> [The problem]
Where does the string "nowrap" appear? Copy every line of the entries below that holds it.

+++ Data shown

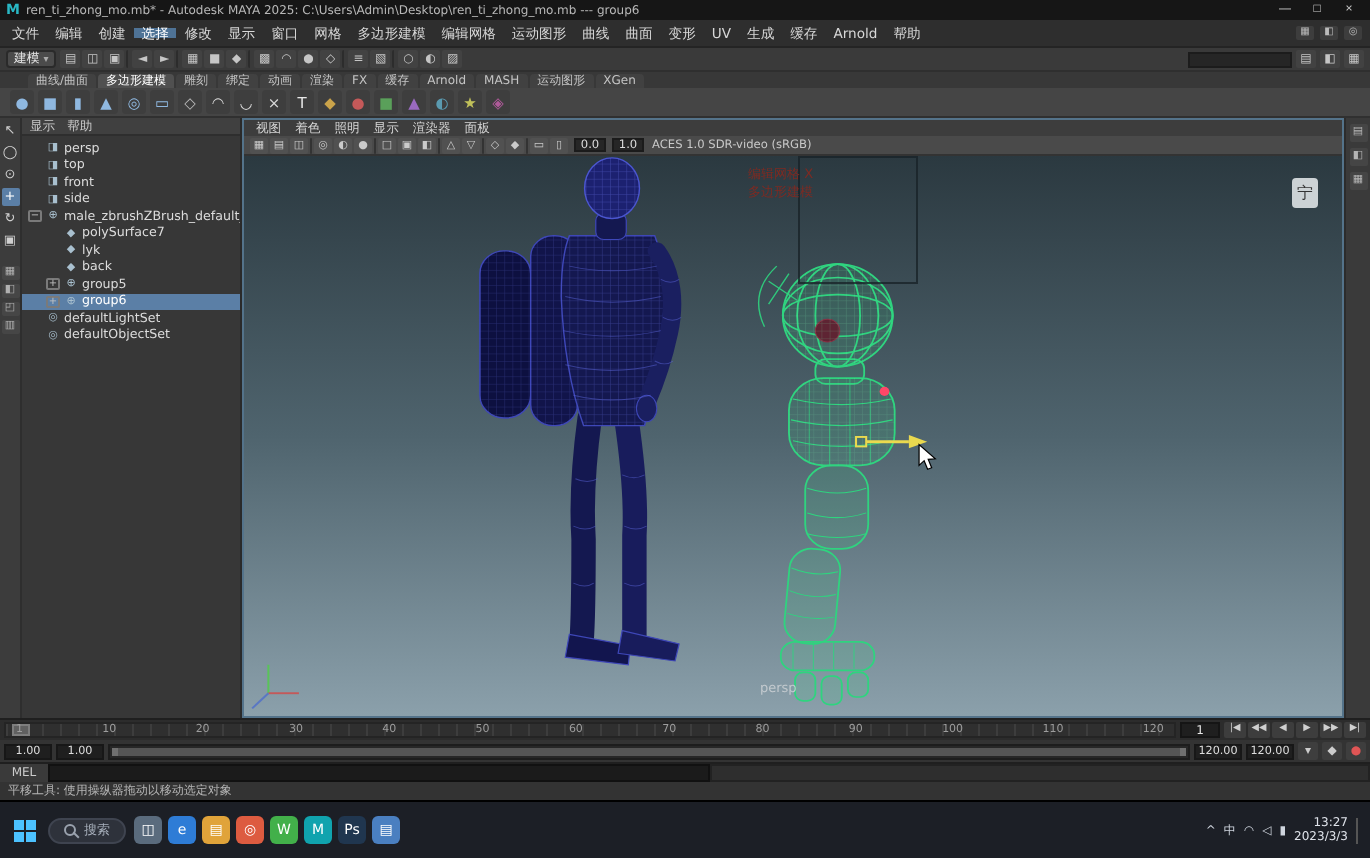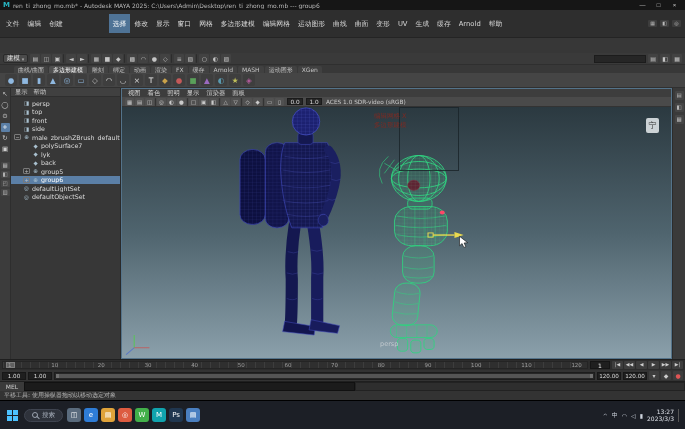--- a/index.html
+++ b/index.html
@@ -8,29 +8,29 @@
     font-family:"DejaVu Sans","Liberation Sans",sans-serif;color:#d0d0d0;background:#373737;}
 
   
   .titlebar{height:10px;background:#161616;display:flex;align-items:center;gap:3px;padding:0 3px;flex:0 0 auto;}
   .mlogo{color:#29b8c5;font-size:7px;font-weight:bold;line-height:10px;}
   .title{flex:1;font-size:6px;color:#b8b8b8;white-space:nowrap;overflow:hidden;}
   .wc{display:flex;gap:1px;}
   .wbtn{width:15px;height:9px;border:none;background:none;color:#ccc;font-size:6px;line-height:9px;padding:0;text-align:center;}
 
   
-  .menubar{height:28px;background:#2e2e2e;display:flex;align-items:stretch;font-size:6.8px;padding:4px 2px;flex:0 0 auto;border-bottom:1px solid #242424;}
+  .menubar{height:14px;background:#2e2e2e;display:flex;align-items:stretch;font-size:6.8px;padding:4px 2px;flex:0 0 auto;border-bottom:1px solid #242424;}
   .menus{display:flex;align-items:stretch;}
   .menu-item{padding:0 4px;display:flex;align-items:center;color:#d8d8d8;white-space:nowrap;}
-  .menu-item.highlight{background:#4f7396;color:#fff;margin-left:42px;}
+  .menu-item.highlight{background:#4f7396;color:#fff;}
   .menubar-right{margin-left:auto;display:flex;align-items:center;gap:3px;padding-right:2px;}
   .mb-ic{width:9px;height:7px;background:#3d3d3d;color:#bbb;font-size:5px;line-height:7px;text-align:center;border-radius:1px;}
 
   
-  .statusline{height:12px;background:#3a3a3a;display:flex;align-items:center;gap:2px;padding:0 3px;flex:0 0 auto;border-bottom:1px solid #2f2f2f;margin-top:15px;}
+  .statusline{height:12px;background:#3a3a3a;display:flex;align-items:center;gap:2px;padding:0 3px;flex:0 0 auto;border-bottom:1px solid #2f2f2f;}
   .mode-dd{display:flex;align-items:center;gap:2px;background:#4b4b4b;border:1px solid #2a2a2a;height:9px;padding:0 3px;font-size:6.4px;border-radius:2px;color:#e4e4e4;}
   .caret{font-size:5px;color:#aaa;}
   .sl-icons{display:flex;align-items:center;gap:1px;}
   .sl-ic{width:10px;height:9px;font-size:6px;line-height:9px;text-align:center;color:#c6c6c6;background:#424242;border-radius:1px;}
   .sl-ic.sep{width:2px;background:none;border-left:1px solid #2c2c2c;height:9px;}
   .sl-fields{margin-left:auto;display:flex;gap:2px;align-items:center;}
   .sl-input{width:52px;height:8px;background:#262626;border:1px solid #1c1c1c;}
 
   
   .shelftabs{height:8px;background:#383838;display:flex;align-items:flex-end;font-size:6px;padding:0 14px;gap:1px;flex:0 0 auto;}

++++++

> [Answer below]
   .title{flex:1;font-size:6px;color:#b8b8b8;white-space:nowrap;overflow:hidden;}
   .menu-item{padding:0 4px;display:flex;align-items:center;color:#d8d8d8;white-space:nowrap;}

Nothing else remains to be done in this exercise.